Only now we are not fighting men,
But man’s hubris.
We are not dropping bombs,
But raising degrees
And I cannot guarantee
That you will see
A life as full of green glory
As I have been blessed to be living.
Because even the blindest of us can see
This is not business as usual.
And yet here we are,
Standing in the middle of our very own D-Day
Wasting time as the clock ticks away,
Our greatest obligation
Refusing to acknowledge
That the war
Is no longer on our doorstep.
We didn’t beat down their doors
Threatening to eat them alive if they didn’t pay attention
Change the direction
And take the bitter pill to fix the sickness
Or often enough
And now the burden is yours.”
Because she was born in smoke,
Two months old before she took a clean breath.

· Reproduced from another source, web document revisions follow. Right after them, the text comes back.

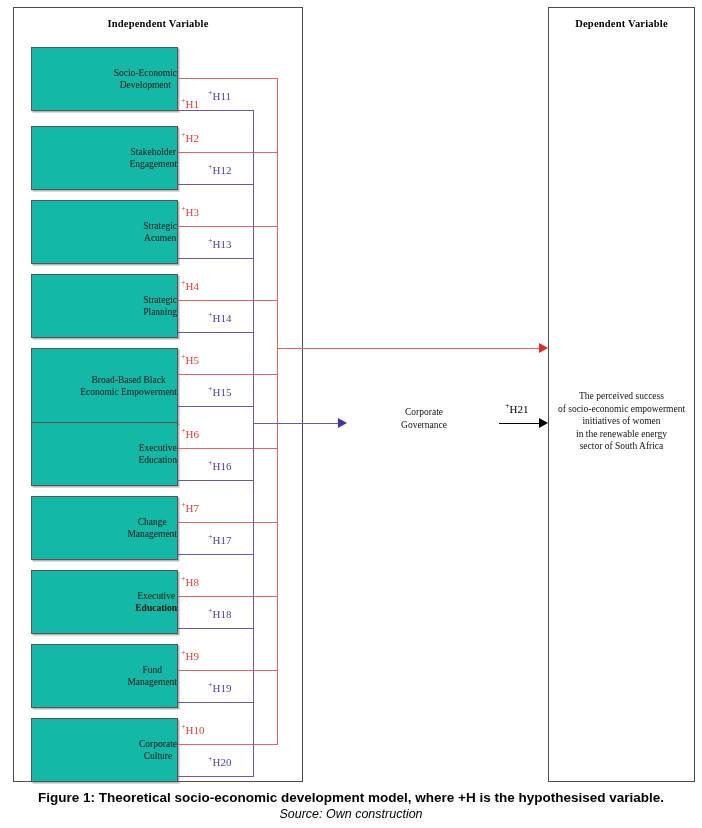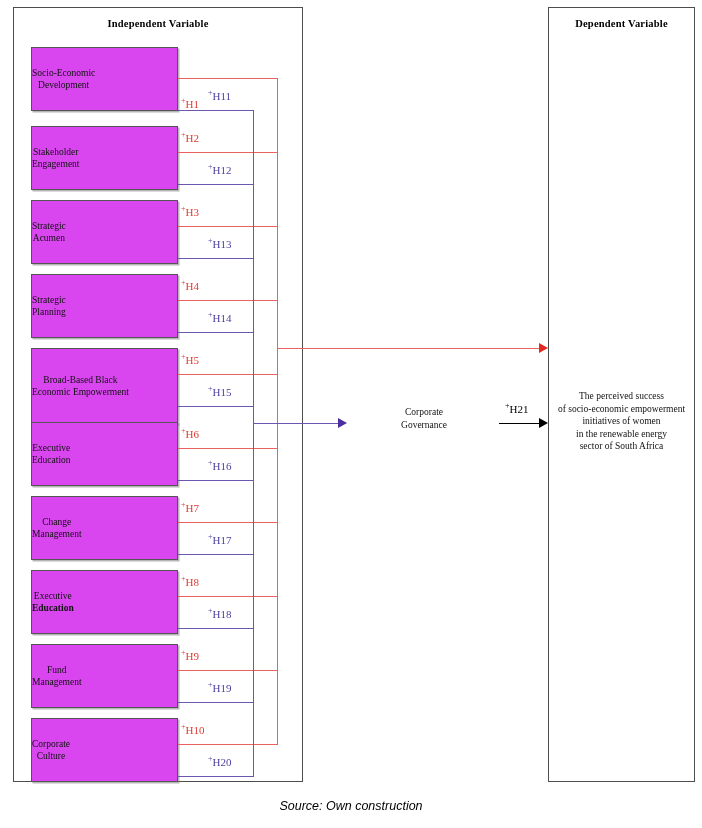--- a/index.html
+++ b/index.html
@@ -15,8 +15,8 @@
                font-weight:bold;font-size:10.5px;color:#000;letter-spacing:.2px;}
 
   
-  .varbox{position:absolute;border:1px solid #555;background:#d946ef;box-sizing:border-box;
-          display:flex;align-items:center;justify-content:flex-start;text-align:center;
+  .varbox{position:absolute;border:1px solid #555;background:#14b8a6;box-sizing:border-box;
+          display:flex;align-items:center;justify-content:flex-end;text-align:center;
           box-shadow:1.5px 1.5px 0 rgba(120,120,120,.55);}
   .varbox span{display:block;font-size:9.5px;line-height:12.5px;color:#111;}
 

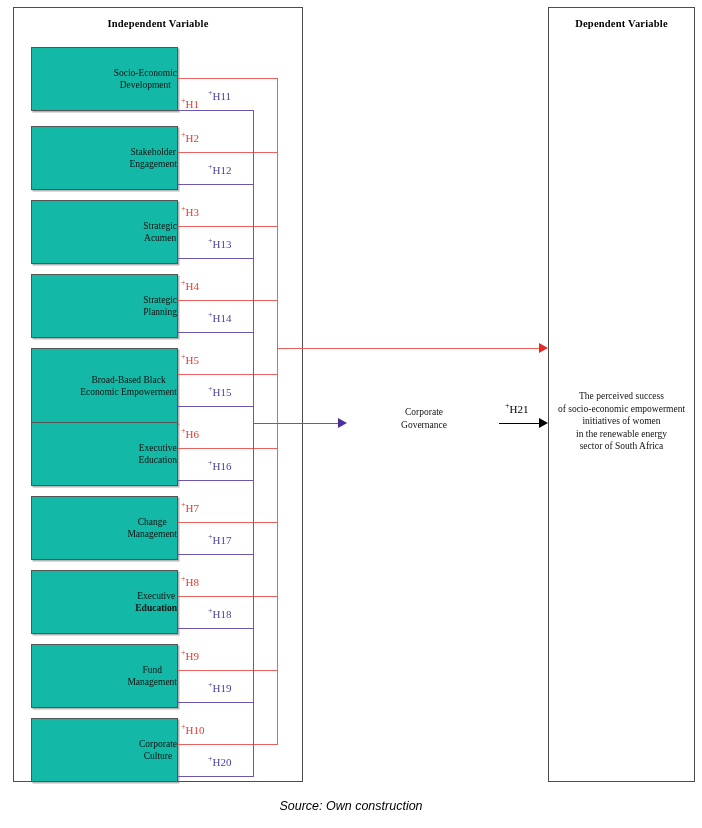--- a/index.html
+++ b/index.html
@@ -209,6 +209,7 @@
   </div>
 
   <div id="caption" style="top:790px;">
+    <div id="cap-line1">Figure 1: Theoretical socio-economic development model, where +H is the hypothesised variable.</div>
     <div id="cap-line2">Source: Own construction</div>
   </div>
 

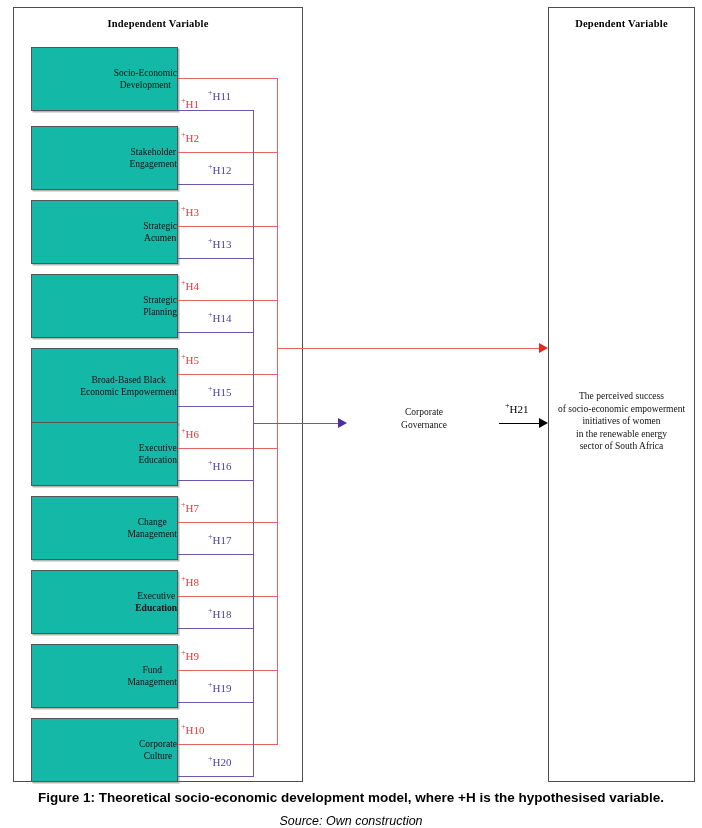--- a/index.html
+++ b/index.html
@@ -49,7 +49,7 @@
   #cap-line1{font-family:"Liberation Sans","DejaVu Sans",sans-serif;
              font-weight:bold;font-size:13.5px;color:#000;white-space:nowrap;}
   #cap-line2{font-family:"Liberation Sans","DejaVu Sans",sans-serif;
-             font-style:italic;font-size:12.5px;color:#000;margin-top:9px;}
+             font-style:italic;font-size:12.5px;color:#000;margin-top:2px;}
 </style>
 </head>
 <body>

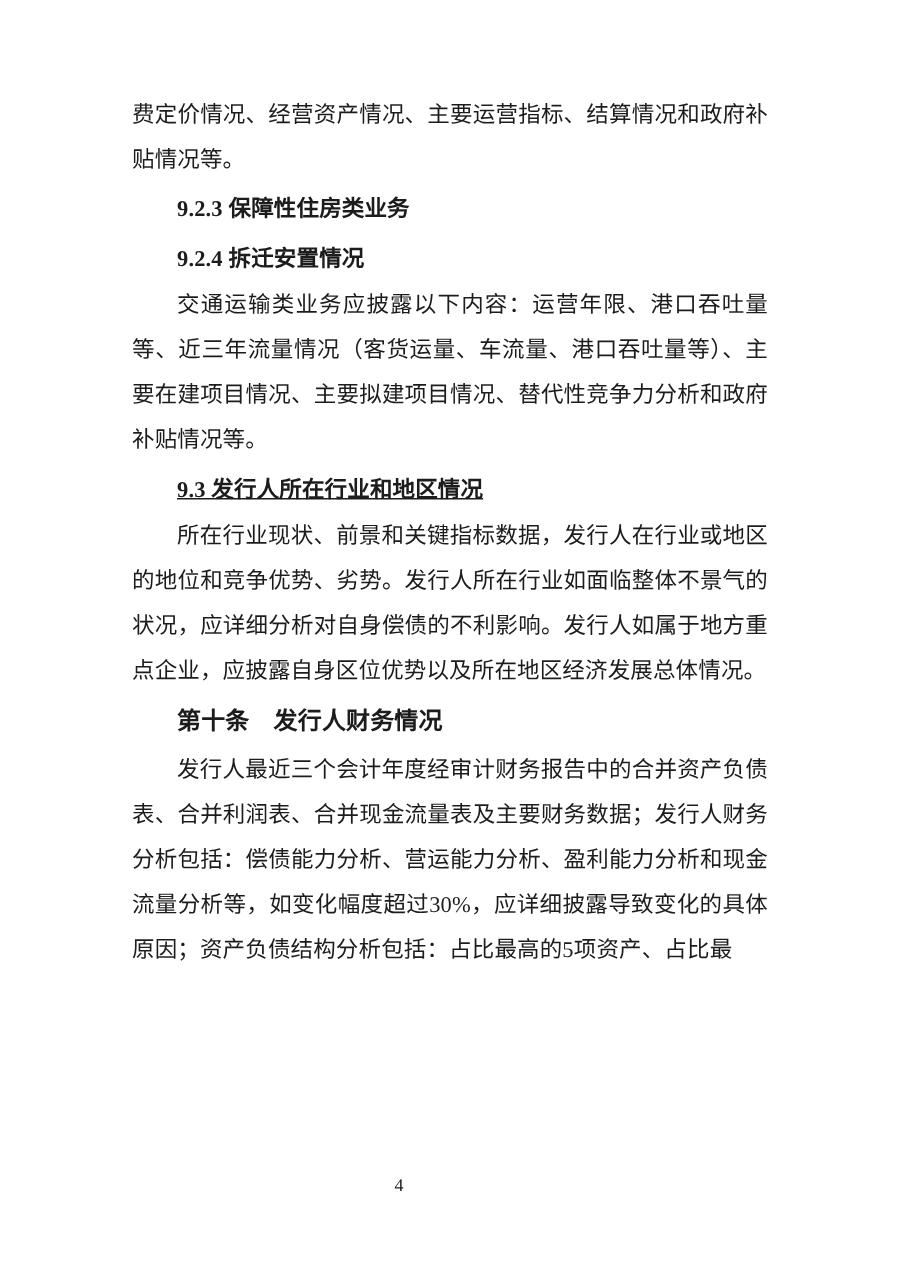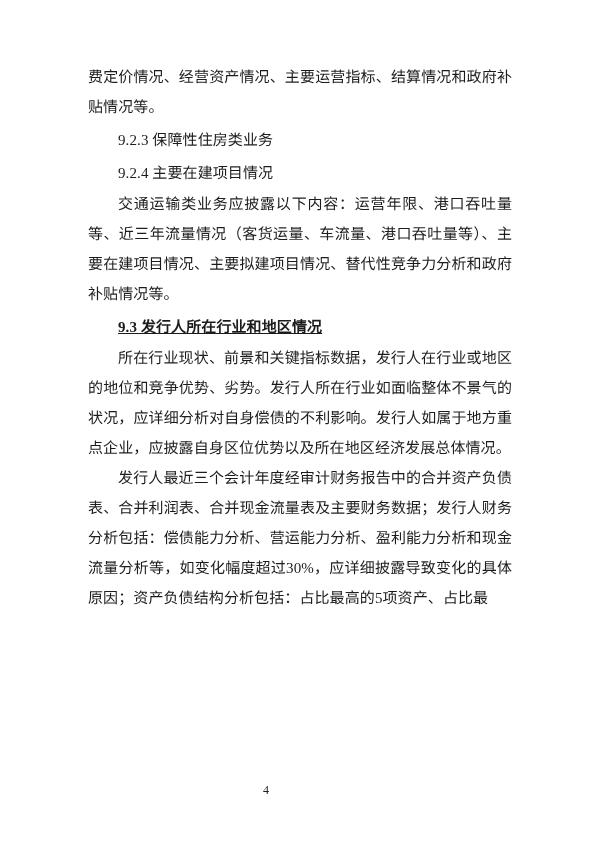--- a/index.html
+++ b/index.html
@@ -38,6 +38,7 @@
     text-indent: 30px;
     margin-top: 3px !important;
     margin-bottom: 1px !important;
+    font-weight: bold;
   }
   
   .h-kai {

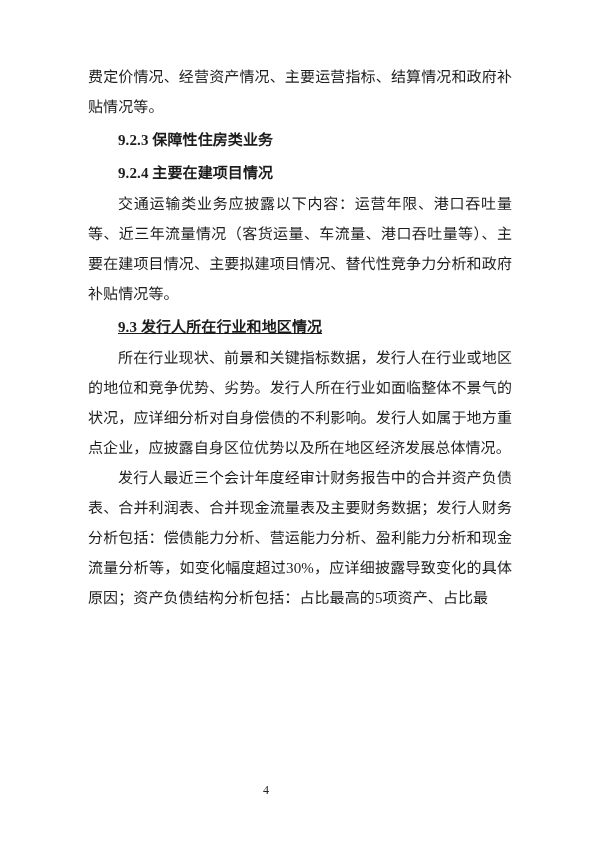--- a/index.html
+++ b/index.html
@@ -78,7 +78,7 @@
     <p class="h-sub">9.2.3 保障性住房类业务</p>
 
 
-    <p class="h-sub">9.2.4 主要在建项目情况</p>
+    <p class="h-sub">9.2.4 拆迁安置情况</p>
 
     <p class="para-indent">交通运输类业务应披露以下内容：运营年限、港口吞吐量等、近三年流量情况（客货运量、车流量、港口吞吐量等）、主要在建项目情况、主要拟建项目情况、替代性竞争力分析和政府补贴情况等。</p>
 

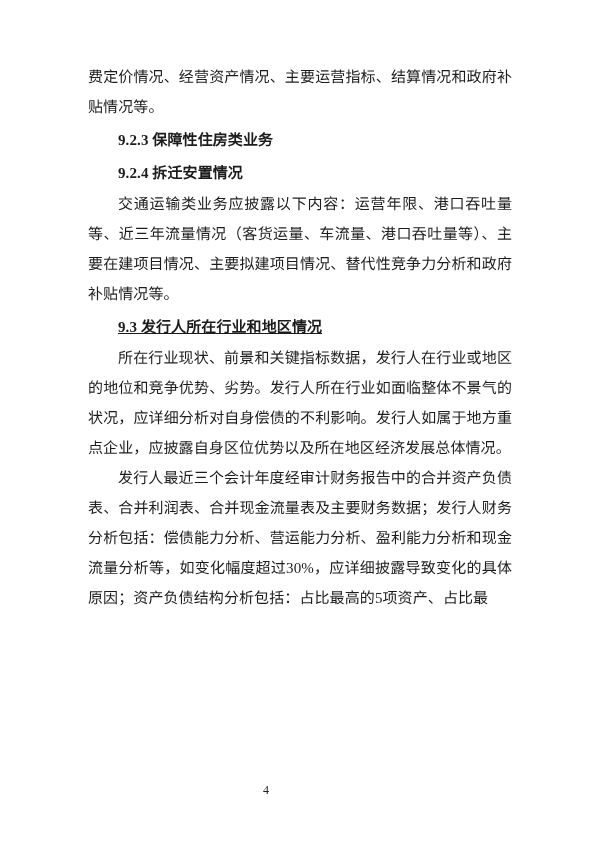--- a/index.html
+++ b/index.html
@@ -86,6 +86,7 @@
 
     <p class="para-indent">所在行业现状、前景和关键指标数据，发行人在行业或地区的地位和竞争优势、劣势。发行人所在行业如面临整体不景气的状况，应详细分析对自身偿债的不利影响。发行人如属于地方重点企业，应披露自身区位优势以及所在地区经济发展总体情况。</p>
 
+    <p class="h-hei">第十条　发行人财务情况</p>
 
 
     <p class="para-indent">发行人最近三个会计年度经审计财务报告中的合并资产负债表、合并利润表、合并现金流量表及主要财务数据；发行人财务分析包括：偿债能力分析、营运能力分析、盈利能力分析和现金流量分析等，如变化幅度超过30%，应详细披露导致变化的具体原因；资产负债结构分析包括：占比最高的5项资产、占比最</p>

And I, three decades gone,
Only now with the fire in my belly
To match the rising temperatures.
But is it too little
“But there are other considerations!”
Tell that to her little, sweet face,
That won’t know entire species
Her mother drew pictures of
Out in Namadgi Forest.
A coal-fuelled economy?
Not in this century,
Where even our buyers are looking to bail.
They’re criminals, all of them.
Warmongers, baying for blood,
When the time comes to send our children to battle
For false democracy
For whatever the septic tanks call for.
But a war that could be fought without a single life lost
No drop of blood spilt
That is already here?
No, that would be too much for the budget to bear.
But the war we waged on Earth is still here,
And we are not winning.
We are a heartbeat away from defeat,
With only ourselves to blame,
And only minutes until midnight.
And some of us could not be more sorry.
This was going to be my submission for the Dubbo Eisteddfod 2020 in the Original Poetry section. But then Covid19 happened, so I’m putting it here instead.
Because even though we’re all stuck inside because of one disaster, we’re on the pinnacle of another, and we’re running out of time to stop it.